##### DATA LISTING

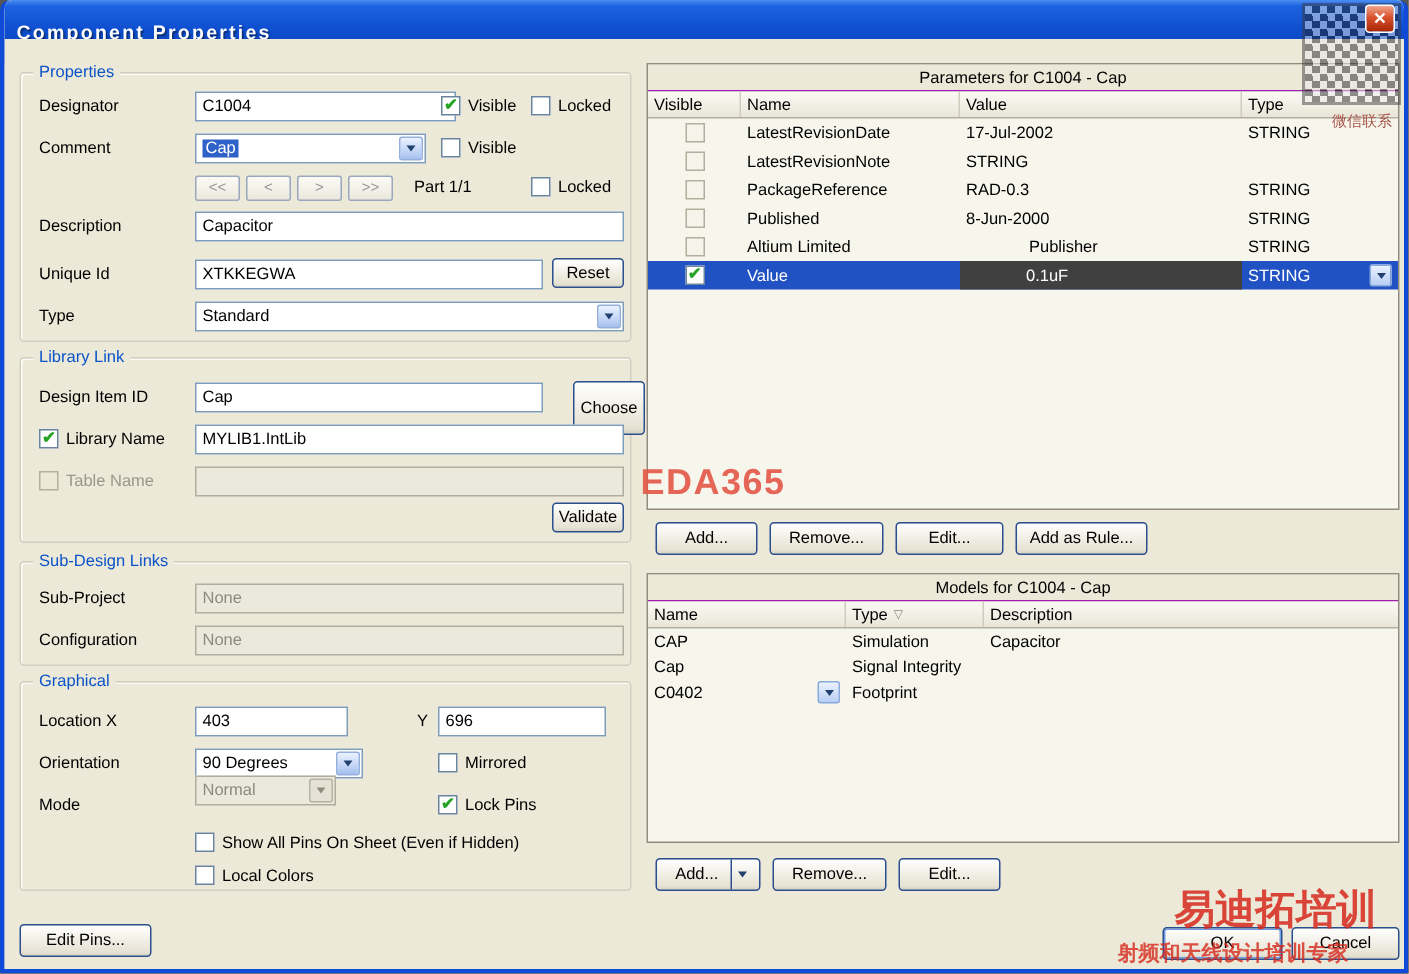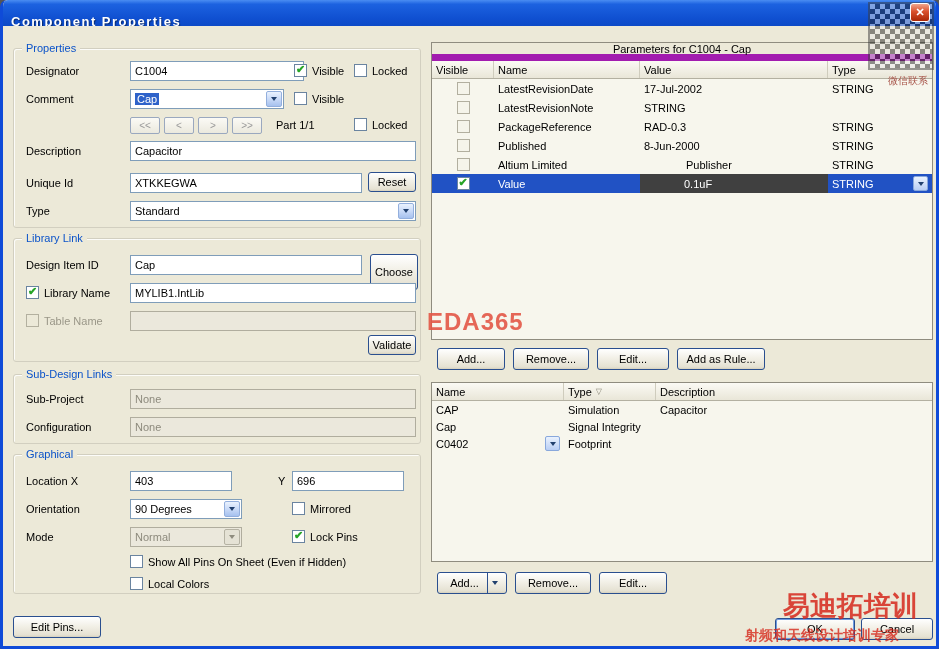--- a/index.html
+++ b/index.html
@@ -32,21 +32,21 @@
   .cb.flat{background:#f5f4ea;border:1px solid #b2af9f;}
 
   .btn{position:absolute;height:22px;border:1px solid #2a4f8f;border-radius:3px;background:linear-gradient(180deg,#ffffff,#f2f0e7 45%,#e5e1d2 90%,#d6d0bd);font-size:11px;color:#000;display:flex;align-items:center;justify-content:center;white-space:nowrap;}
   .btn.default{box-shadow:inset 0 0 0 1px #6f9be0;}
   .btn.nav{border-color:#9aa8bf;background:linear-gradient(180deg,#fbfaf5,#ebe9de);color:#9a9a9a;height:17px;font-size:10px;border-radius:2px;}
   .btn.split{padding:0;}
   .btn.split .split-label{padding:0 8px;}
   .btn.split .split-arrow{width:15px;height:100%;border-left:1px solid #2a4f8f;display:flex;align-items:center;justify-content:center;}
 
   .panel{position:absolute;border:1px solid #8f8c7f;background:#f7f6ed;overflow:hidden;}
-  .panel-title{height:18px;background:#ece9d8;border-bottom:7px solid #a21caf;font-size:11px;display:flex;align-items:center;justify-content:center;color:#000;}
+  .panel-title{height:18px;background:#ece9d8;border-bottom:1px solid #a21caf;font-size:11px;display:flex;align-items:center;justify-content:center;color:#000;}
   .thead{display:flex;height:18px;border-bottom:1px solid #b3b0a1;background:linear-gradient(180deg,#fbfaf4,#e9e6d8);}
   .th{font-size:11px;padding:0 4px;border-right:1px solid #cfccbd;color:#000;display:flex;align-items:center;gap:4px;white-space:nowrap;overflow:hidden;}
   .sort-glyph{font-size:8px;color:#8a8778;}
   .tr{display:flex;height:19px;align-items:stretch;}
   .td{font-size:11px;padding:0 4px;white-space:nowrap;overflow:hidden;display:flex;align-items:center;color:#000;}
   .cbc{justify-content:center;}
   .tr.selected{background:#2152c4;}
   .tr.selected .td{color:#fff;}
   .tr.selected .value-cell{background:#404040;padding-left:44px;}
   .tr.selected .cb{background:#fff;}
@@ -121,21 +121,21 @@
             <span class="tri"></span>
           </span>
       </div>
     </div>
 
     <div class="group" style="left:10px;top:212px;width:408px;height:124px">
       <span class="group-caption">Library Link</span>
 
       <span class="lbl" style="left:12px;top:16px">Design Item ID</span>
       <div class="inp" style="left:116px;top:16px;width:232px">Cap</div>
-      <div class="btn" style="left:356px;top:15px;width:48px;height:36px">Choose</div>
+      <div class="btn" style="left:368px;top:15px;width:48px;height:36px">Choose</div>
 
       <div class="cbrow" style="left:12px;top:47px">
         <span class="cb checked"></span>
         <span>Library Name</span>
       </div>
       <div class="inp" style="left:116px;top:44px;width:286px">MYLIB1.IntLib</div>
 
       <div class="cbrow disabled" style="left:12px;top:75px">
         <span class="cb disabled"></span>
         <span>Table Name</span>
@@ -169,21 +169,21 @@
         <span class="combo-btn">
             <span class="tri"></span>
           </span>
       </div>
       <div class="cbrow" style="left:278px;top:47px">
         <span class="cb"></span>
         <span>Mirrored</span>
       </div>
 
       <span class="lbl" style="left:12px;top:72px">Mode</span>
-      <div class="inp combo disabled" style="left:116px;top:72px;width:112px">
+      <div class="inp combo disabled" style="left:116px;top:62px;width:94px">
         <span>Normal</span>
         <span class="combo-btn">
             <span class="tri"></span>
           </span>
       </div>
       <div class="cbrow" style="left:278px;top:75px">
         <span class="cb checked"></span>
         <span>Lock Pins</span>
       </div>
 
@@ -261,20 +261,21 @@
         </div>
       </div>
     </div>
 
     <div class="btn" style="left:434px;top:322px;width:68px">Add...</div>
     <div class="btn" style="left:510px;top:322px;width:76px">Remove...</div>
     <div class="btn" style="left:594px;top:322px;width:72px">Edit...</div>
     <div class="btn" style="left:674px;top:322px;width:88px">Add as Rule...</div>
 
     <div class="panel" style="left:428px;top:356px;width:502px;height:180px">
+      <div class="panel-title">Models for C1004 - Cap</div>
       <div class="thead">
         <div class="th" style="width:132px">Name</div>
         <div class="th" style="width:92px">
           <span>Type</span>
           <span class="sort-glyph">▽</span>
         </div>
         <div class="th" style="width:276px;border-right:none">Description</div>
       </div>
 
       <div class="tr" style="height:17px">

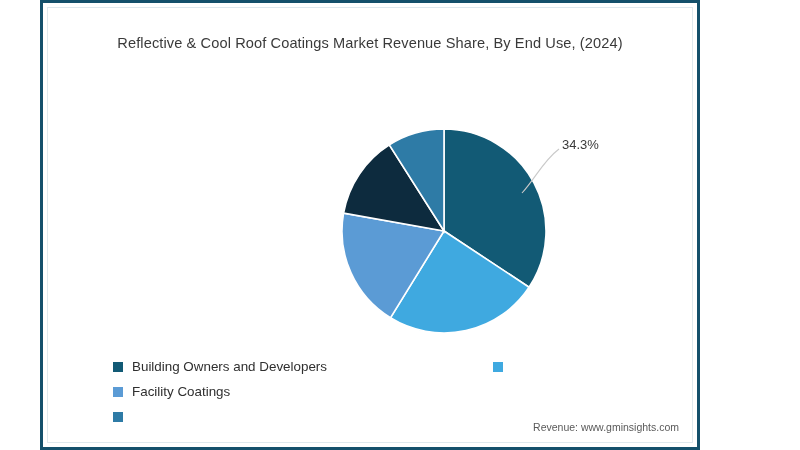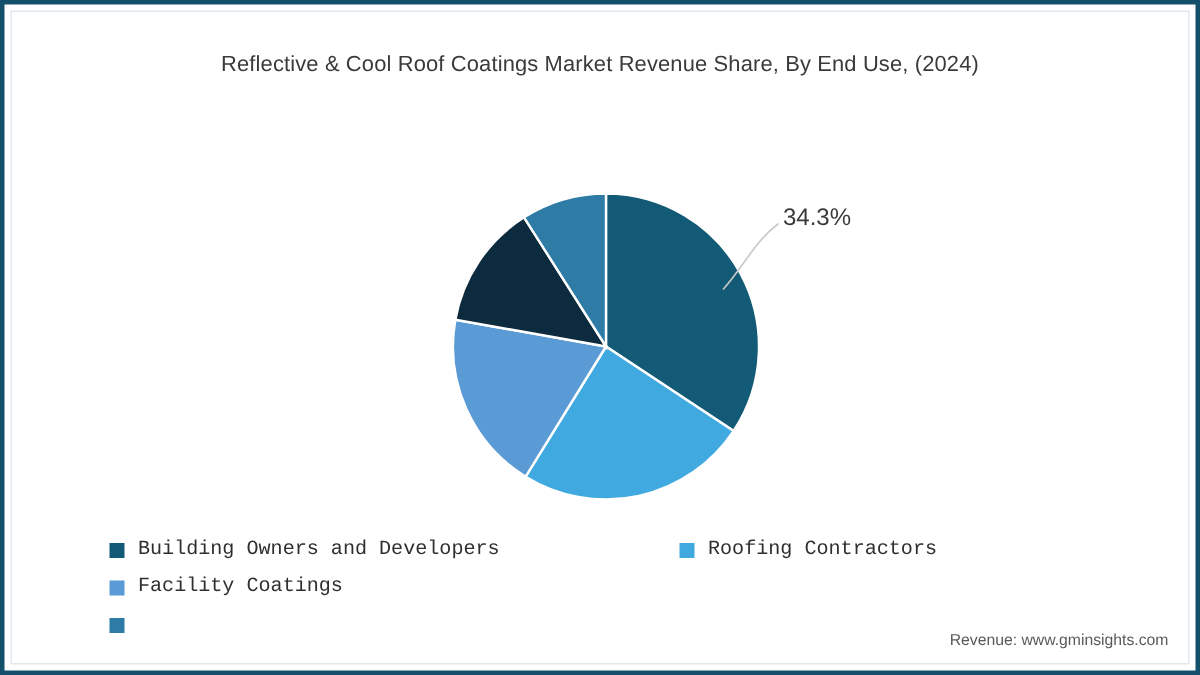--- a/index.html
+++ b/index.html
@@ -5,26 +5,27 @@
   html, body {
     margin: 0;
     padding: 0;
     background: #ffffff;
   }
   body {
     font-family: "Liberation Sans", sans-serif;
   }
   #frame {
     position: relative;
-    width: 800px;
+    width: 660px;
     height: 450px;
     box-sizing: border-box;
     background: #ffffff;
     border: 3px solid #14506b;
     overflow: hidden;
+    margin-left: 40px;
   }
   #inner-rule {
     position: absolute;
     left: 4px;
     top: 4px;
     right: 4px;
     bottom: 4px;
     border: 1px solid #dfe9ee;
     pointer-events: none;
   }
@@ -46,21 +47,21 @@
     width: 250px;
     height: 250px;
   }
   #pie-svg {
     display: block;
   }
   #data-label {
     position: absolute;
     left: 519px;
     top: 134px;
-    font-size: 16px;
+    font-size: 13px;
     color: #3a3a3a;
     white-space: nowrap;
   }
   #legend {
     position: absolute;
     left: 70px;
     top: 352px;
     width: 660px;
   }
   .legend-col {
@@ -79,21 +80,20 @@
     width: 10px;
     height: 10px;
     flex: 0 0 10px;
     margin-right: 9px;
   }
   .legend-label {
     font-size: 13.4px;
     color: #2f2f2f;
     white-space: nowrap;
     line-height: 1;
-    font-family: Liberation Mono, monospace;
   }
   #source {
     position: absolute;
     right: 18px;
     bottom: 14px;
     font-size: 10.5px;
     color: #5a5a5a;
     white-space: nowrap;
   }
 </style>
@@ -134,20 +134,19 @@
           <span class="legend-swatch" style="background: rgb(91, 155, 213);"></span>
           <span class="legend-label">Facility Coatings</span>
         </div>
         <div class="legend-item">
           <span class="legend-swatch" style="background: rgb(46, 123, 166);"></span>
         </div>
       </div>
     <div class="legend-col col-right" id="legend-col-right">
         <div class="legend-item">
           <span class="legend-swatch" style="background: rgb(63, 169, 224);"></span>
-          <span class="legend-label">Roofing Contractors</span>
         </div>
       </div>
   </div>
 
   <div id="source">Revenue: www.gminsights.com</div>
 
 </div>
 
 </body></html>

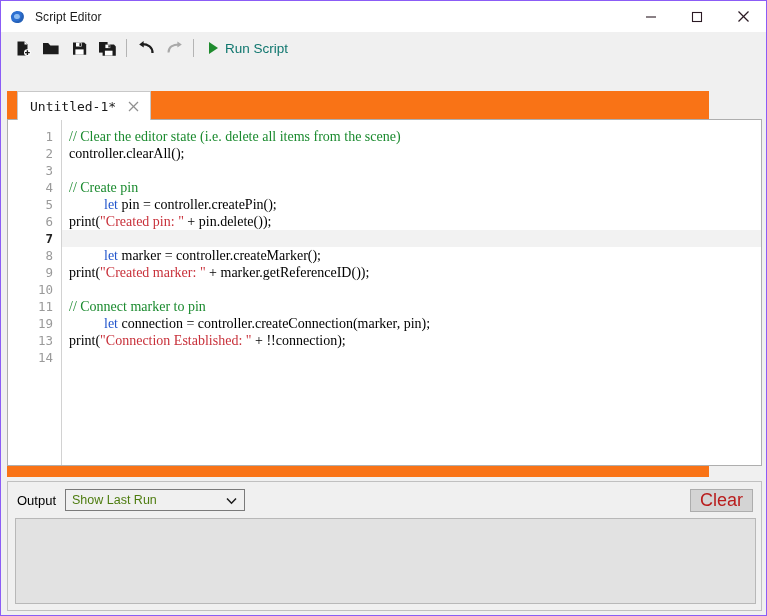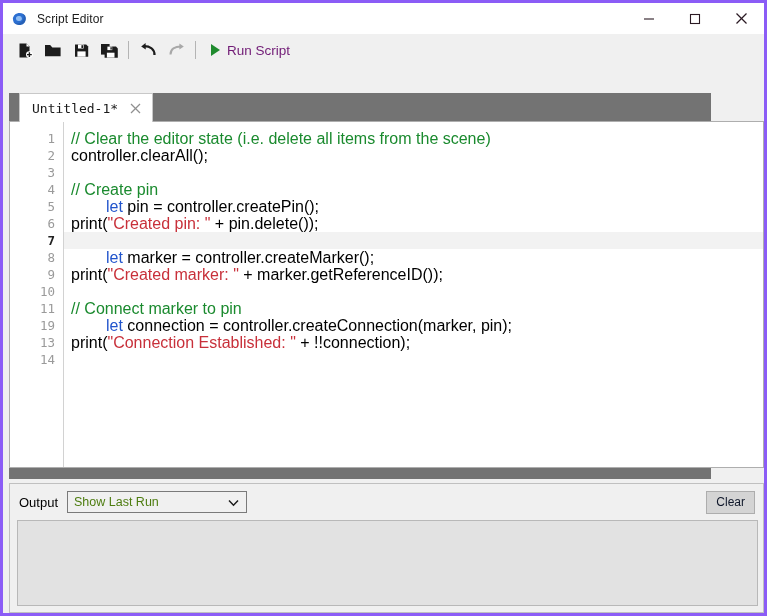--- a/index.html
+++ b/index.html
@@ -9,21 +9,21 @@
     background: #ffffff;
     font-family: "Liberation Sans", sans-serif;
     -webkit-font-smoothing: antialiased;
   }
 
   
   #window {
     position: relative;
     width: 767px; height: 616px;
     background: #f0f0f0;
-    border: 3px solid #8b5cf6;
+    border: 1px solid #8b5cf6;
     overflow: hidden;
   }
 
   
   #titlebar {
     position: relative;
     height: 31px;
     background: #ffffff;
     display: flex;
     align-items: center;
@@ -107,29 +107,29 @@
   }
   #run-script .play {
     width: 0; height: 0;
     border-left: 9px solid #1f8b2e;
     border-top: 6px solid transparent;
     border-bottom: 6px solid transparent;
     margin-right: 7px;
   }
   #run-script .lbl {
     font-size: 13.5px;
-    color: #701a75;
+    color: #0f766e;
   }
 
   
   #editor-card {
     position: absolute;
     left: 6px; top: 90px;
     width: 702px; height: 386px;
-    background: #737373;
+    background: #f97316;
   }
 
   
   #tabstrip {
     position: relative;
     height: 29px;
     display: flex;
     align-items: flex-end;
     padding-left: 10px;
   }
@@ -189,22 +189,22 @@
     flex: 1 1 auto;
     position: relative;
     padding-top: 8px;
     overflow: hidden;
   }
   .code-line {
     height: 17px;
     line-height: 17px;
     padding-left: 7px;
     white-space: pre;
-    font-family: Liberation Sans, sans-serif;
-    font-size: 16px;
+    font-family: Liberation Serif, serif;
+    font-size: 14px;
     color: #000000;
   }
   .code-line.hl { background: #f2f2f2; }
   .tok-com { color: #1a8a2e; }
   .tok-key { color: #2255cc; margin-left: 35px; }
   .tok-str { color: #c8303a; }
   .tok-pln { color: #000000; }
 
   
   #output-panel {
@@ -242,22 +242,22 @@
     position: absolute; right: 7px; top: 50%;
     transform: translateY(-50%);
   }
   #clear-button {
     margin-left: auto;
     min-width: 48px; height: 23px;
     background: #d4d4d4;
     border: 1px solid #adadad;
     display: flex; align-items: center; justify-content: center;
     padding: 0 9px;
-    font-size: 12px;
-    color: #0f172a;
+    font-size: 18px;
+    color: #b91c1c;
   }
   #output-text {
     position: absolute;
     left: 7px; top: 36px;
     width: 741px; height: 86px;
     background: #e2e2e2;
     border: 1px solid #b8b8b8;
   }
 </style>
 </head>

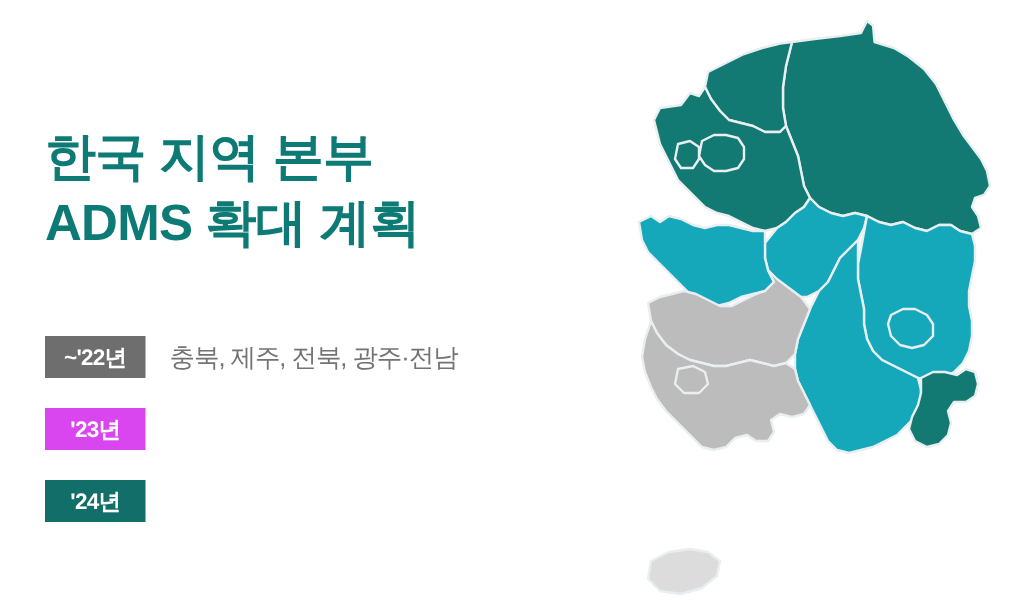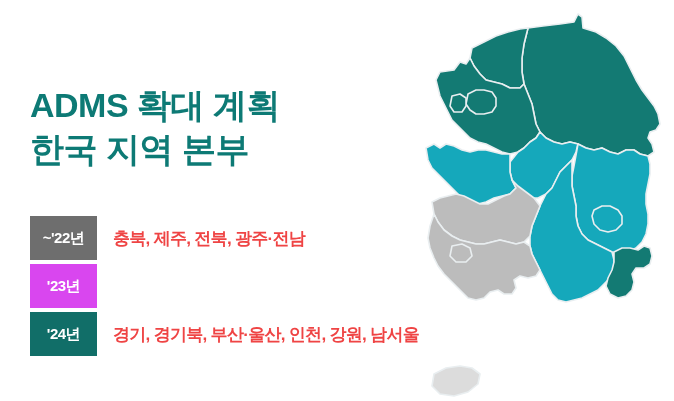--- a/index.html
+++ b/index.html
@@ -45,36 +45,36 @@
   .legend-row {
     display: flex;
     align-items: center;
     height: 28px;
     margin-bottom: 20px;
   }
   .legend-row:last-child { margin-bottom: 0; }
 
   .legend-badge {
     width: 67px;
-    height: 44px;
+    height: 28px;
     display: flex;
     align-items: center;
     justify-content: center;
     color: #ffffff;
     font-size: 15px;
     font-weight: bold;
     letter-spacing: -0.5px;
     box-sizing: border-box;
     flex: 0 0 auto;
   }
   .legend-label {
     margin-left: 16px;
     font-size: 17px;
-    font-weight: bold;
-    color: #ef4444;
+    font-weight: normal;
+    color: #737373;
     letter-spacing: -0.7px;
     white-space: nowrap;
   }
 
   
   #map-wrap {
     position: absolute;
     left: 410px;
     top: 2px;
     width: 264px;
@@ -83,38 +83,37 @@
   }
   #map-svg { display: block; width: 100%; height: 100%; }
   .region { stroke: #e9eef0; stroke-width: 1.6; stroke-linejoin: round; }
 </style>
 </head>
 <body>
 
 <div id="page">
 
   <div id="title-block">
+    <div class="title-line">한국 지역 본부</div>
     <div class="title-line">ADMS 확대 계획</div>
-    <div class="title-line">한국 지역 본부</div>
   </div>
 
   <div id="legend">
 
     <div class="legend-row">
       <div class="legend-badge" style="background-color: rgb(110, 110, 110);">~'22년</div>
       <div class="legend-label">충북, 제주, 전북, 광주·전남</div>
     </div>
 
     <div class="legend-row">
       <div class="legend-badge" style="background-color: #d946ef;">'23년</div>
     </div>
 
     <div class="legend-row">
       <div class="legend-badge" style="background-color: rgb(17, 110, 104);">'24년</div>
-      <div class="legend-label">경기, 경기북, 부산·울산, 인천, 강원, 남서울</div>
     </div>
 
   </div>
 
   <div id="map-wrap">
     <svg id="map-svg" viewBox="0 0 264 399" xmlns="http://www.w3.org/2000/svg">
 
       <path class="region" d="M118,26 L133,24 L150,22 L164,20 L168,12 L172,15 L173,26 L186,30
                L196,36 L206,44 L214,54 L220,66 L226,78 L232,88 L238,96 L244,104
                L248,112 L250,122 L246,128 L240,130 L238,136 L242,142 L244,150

##########

Scan the material above for the string "Choose", returning each line that contains it.

### [EXPECTED ANSWER]
-      <div class="btn" style="left:356px;top:15px;width:48px;height:36px">Choose</div>
+      <div class="btn" style="left:368px;top:15px;width:48px;height:36px">Choose</div>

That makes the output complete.